What this task involves:
Each line of the data must be given back verbatim, with pictures removed.

-- Given records follows --

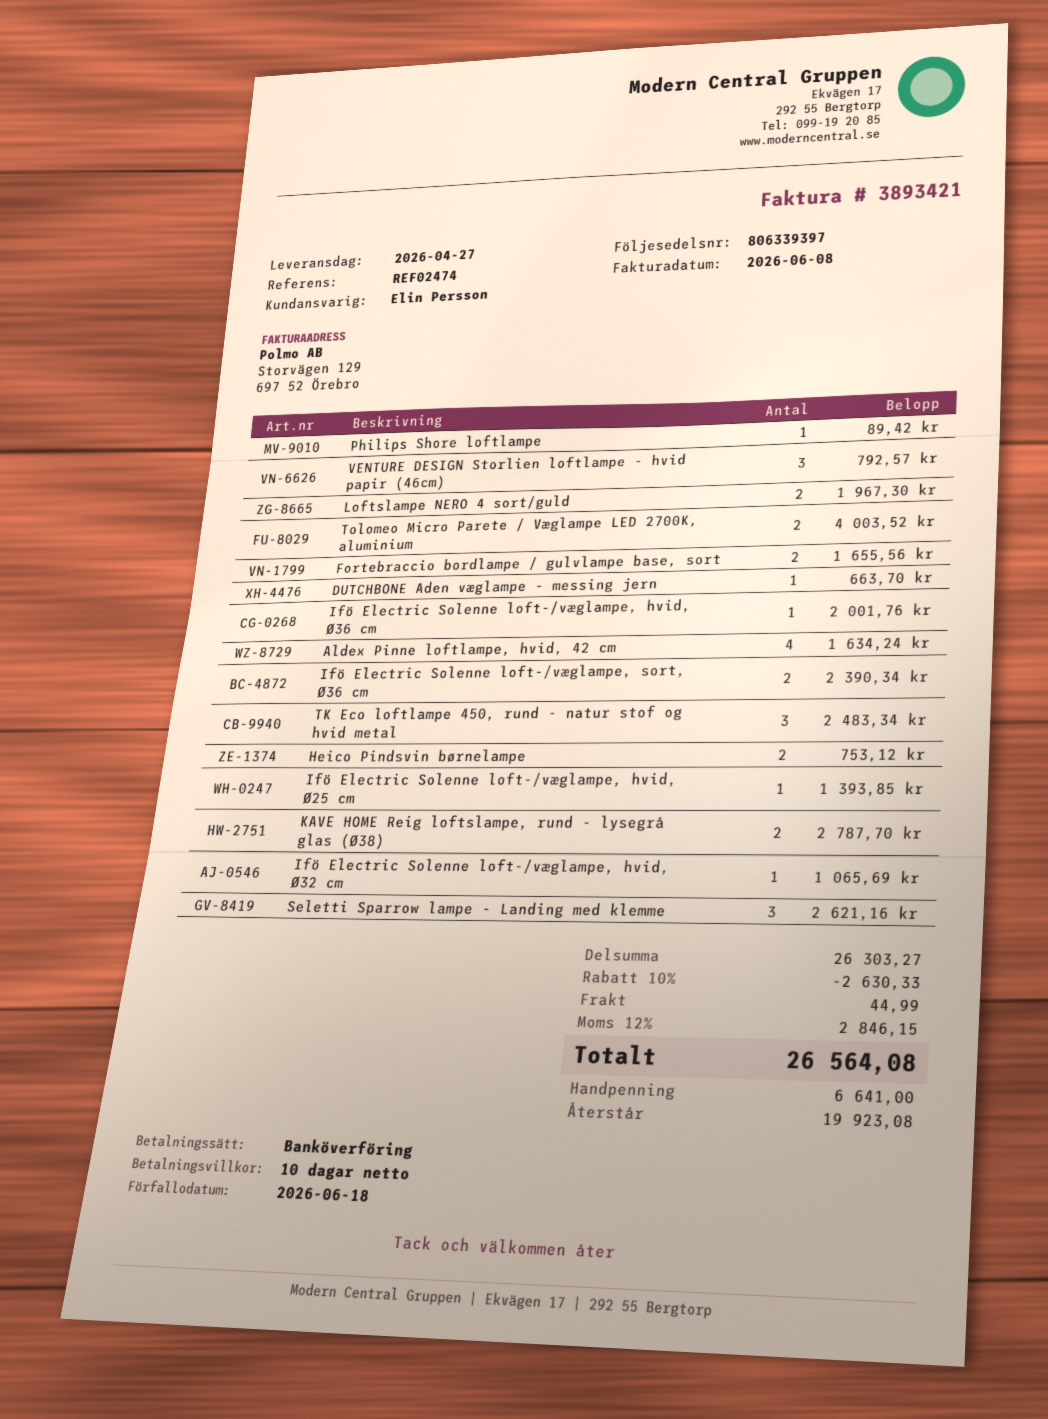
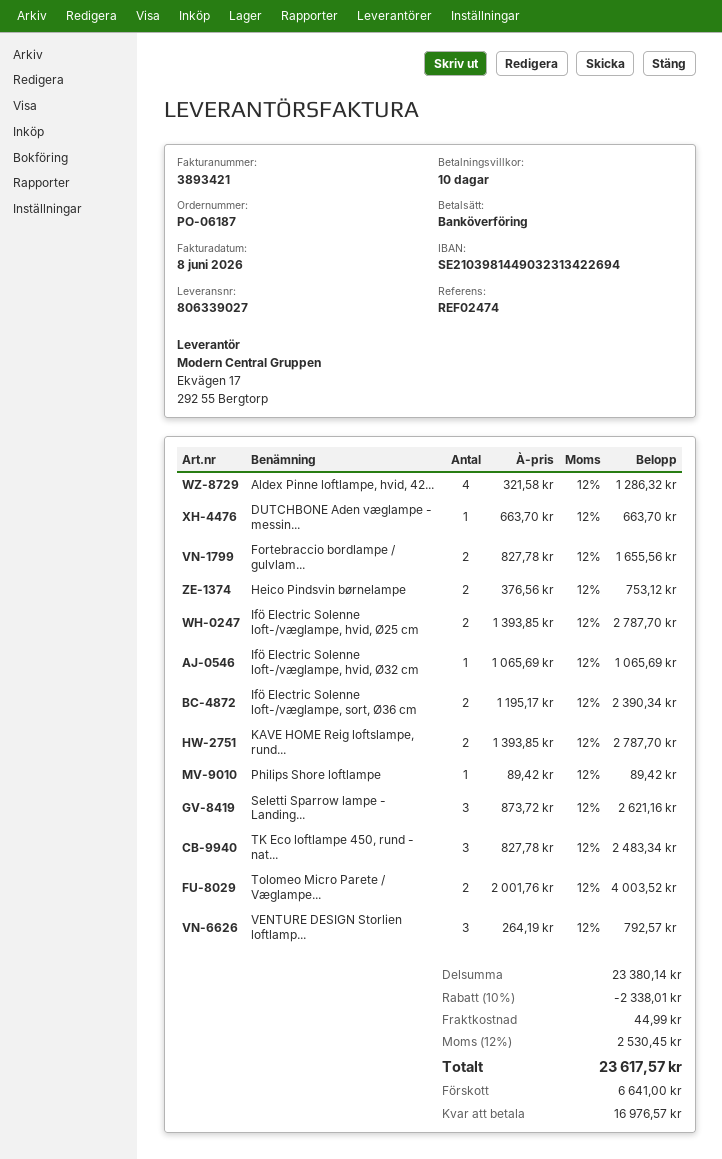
delivery note number: 806339397 -> 806339027
Loftslampe NERO 4 sort/guld: 2 for 1967.30 -> none
Ifö Electric Solenne loft-/væglampe, hvid, Ø36 cm: 1 for 2001.76 -> none
Aldex Pinne loftlampe, hvid, 42 cm: 4 for 1634.24 -> 4 for 1286.32
Ifö Electric Solenne loft-/væglampe, hvid, Ø25 cm: 1 for 1393.85 -> 2 for 2787.70
subtotal: 26303.27 -> 23380.14
discount: 10% = 2630.33 -> 10% = 2338.01
tax: 12% = 2846.15 -> 12% = 2530.45
total: 26564.08 -> 23617.57
balance: 19923.08 -> 16976.57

-- Given records concluded --

Answer box:
delivery note number: 806339397 -> 806339027
Loftslampe NERO 4 sort/guld: 2 for 1967.30 -> none
Ifö Electric Solenne loft-/væglampe, hvid, Ø36 cm: 1 for 2001.76 -> none
Aldex Pinne loftlampe, hvid, 42 cm: 4 for 1634.24 -> 4 for 1286.32
Ifö Electric Solenne loft-/væglampe, hvid, Ø25 cm: 1 for 1393.85 -> 2 for 2787.70
subtotal: 26303.27 -> 23380.14
discount: 10% = 2630.33 -> 10% = 2338.01
tax: 12% = 2846.15 -> 12% = 2530.45
total: 26564.08 -> 23617.57
balance: 19923.08 -> 16976.57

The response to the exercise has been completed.